Allegations of brutal torture and abuse of suspected terrorists by the CIA and the U.S. military have heightened the debate about the effectiveness, morality and frequency of torture in the face of terrorist threats. Research centered at UNC Charlotte offers important insight into the agencies that engage in torture and the conditions under which they do.
The U.S. Senate Select Committee on Intelligence and the U.N. Committee Against Torture have reported an increase in the use of torture since September 11, 2001, when 3,000 people died in terrorist attacks in New York City and Washington, D.C. Yet, their reports leave questions about the conditions under which government agencies view torture as an effective and acceptable response to the threat of terrorist attacks.
In their research, UNC Charlotte political scientists Justin Conrad and James Igoe Walsh and colleagues Courtenay R. Conrad and James A. Piazza address these questions, and find little evidence that governments routinely and pervasively respond to terrorism with torture.
“Human rights are certainly not violated across the board in response to terrorism and external threats,” Conrad said. “Knowing this is key to better identifying the circumstances under which human rights violations occur, and it opens up possible policy solutions to mitigate the amount of torture in which governments engage.”
The researchers have disaggregated massive amounts of data to consider how terrorist attacks affect countries’ human rights conditions. An article detailing their findings, “Who Tortures the Terrorists? Transnational Terrorism and Military Torture,” was published in Foreign Policy Analysis in late 2014 and detailed in The Washington Post and other media.
One source of data was the “Ill-Treatment and Torture Data Collection Project,” documenting which agencies in countries worldwide engaged in greater degrees of torture from 1995 through 2005.
“We did the study because we noticed a big contradiction,” Conrad said. “There was plenty of unreliable evidence suggesting governments have tortured as a response to terrorism.
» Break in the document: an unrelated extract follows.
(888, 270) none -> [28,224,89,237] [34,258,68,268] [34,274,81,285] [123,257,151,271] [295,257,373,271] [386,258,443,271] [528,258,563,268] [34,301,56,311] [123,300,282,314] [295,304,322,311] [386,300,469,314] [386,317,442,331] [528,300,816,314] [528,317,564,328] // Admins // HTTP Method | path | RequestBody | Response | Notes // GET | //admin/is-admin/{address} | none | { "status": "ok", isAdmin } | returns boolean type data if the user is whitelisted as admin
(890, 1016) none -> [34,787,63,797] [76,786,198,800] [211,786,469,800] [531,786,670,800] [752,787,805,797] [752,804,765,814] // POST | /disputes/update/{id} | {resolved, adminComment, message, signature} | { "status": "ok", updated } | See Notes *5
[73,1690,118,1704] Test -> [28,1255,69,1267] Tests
However, empirical studies on this found no evidence of widespread torture.”
The researchers contend that the incentives to violate human rights vary across government agencies, and that the type of terrorist attack affects the use of torture.
“We see that the spike of torture is present only in the military,” Walsh said. “Police and prison officials, in contrast, are less likely to view responding to transnational threats as central to their organizational missions, and thus do not respond by increasing the degree to which they torture.”
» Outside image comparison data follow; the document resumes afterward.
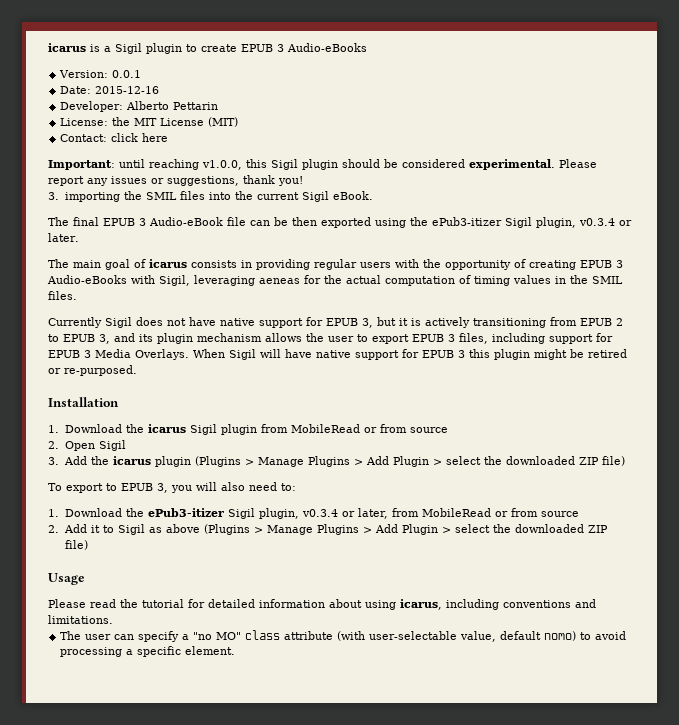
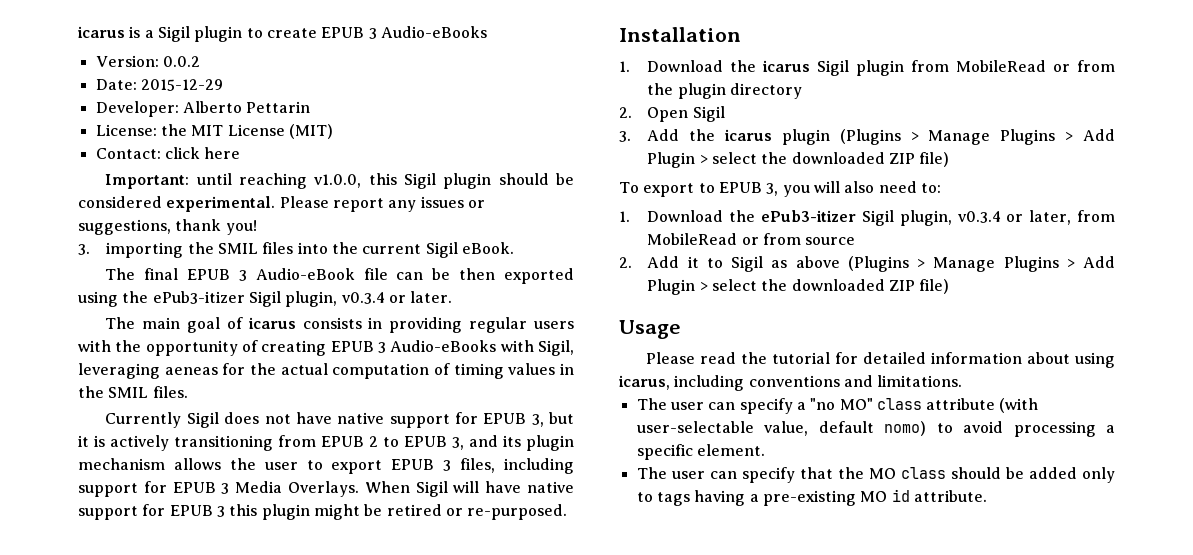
[112,70,142,78] 0.0.1 -> [162,56,200,67] 0.0.2
[95,86,160,94] 2015-12-16 -> [140,79,223,91] 2015-12-29
[409,427,448,433] source -> [647,83,803,99] the plugin directory
(236, 650) none -> [636,467,1115,483] [636,489,987,506] // The user can specify that the MO class should be added only to tags having a pre-existing MO id attribute.

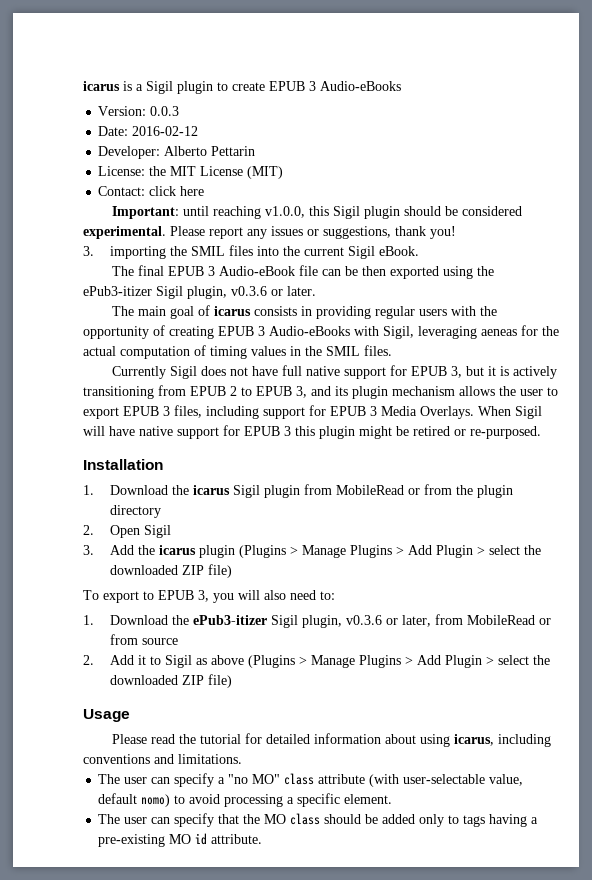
[162,56,200,67] 0.0.2 -> [150,106,180,116] 0.0.3
[140,79,223,91] 2015-12-29 -> [132,126,199,136] 2016-02-12
[341,292,385,304] v0.3.4 -> [231,286,267,296] v0.3.6
(332, 418) none -> [282,365,303,376] full
[957,211,1001,223] v0.3.4 -> [345,615,382,625] v0.3.6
They also found that this heightened level of torture by the military does not occur with domestic terrorist activity. This is because military forces historically have planned for and defended against external attacks, such as those found in wars, the researchers argue.
“…torture offers an inexpensive, familiar tactic that militaries can quickly implement to gain intelligence necessary for preventing future terrorist attacks,” the researchers state.
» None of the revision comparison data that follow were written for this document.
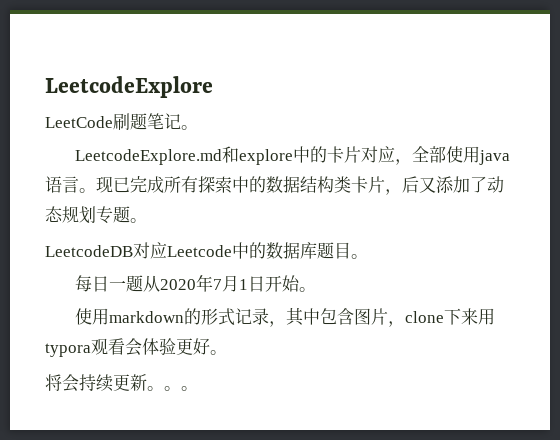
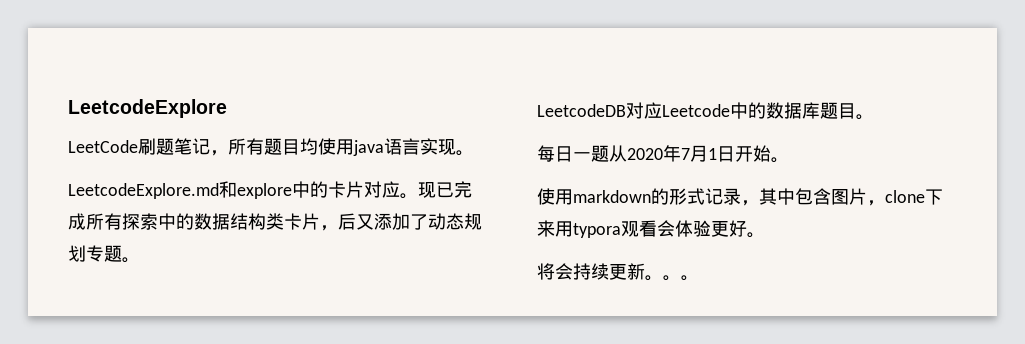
(181, 121) none -> [210,138,456,156] ，所有题目均使用java语言实现
[394,146,510,165] [45,176,79,193] ，全部使用java语言 -> (400, 189) none

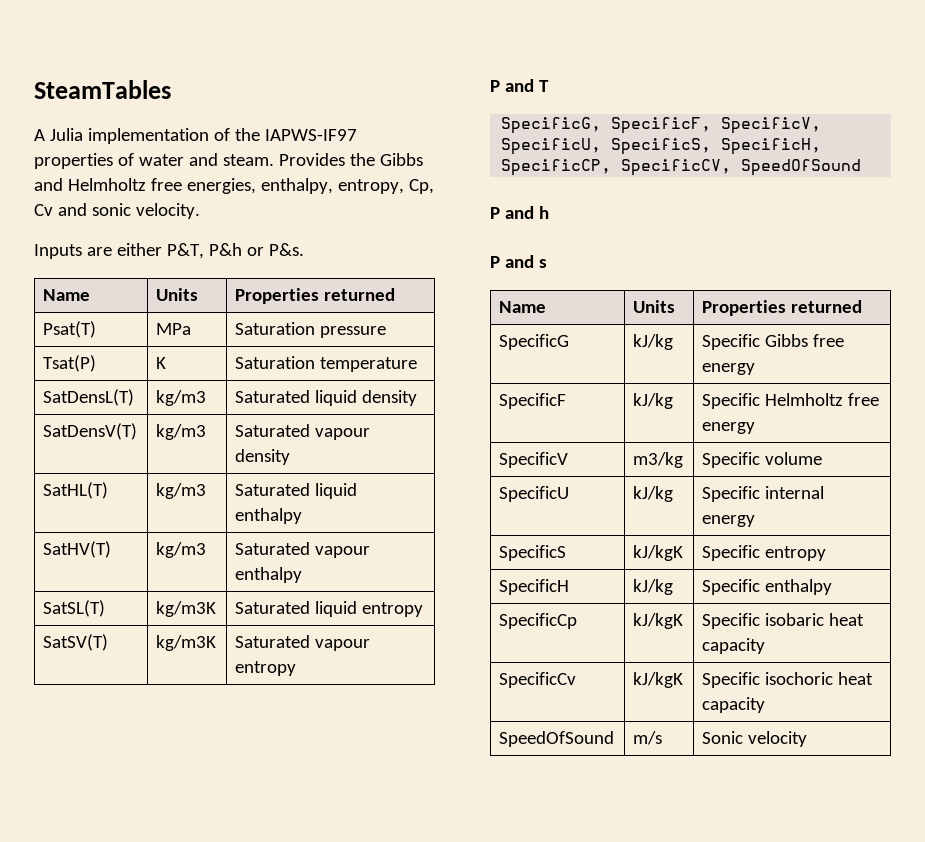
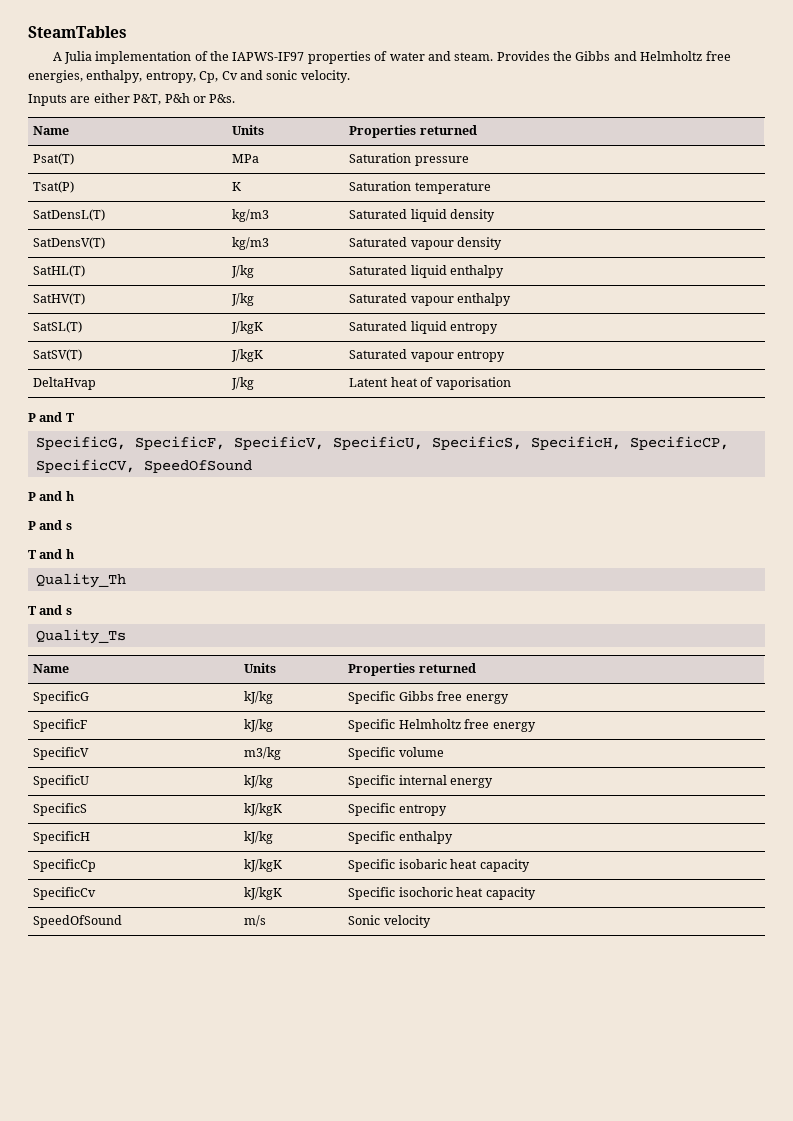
[156,483,207,499] kg/m3 -> [231,265,255,278] J/kg
[156,542,207,558] kg/m3 -> [231,293,255,306] J/kg
[156,601,217,617] kg/m3K -> [231,321,264,334] J/kgK
[156,635,217,651] kg/m3K -> [231,349,264,362] J/kgK
(297, 668) none -> [33,377,97,390] [231,377,255,390] [349,377,511,390] // DeltaHvap | J/kg | Latent heat of vaporisation
(547, 263) none -> [28,549,75,559] [35,573,126,588] [28,605,72,615] [35,629,126,644] // T and h // Quality_Th // T and s // Quality_Ts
The researchers also found that democracies are more likely than autocracies to increase military torture following increases in transnational attack. Evidence suggests that citizens of democracies may be less likely to object to torturing suspected terrorists who are members of “out-groups,” such as foreign nationals.
“Public opinion surveys that had been taken within the United States found that a majority actually opposed torture,” Walsh said. “However, if you link the torture to a threat, the threat aspect increases support for torture, especially when the threat is a foreign threat.”
Countries may take advantage of this by increasing repression at home towards a certain group of people. Indiscriminate repression, directed at the general population, is unlikely to control, dissent or reduce terrorist attacks, the study argues.
Lack of oversight is found to be one reason for the government’s engagement in torture. Oversight of military institutions “…may be less robust during times of threat from a foreign source,” providing additional incentives for militaries to use torture when faced with terrorist activities, the study suggests.
The use of torture by U.S. government and intelligence agencies can undermine counterterrorism policies, the researchers contend.
“History has shown that the use of torture can severely cripple counterterrorism and counterinsurgency efforts because it can turn populations against you,” Conrad said. “Reducing the amount of torture, and more importantly, the incentives for agencies to use torture, could ultimately strengthen counterterrorism efforts.”
The researchers plan to continue exploring what the data can reveal about nations’ actions and the potential policy implications.
“Our study is among the first to provide evidence about how torture is used in response to transnational threats,” Walsh said. “There is a great deal of complexity, and if we want to make policy better, we need to understand that complexity.”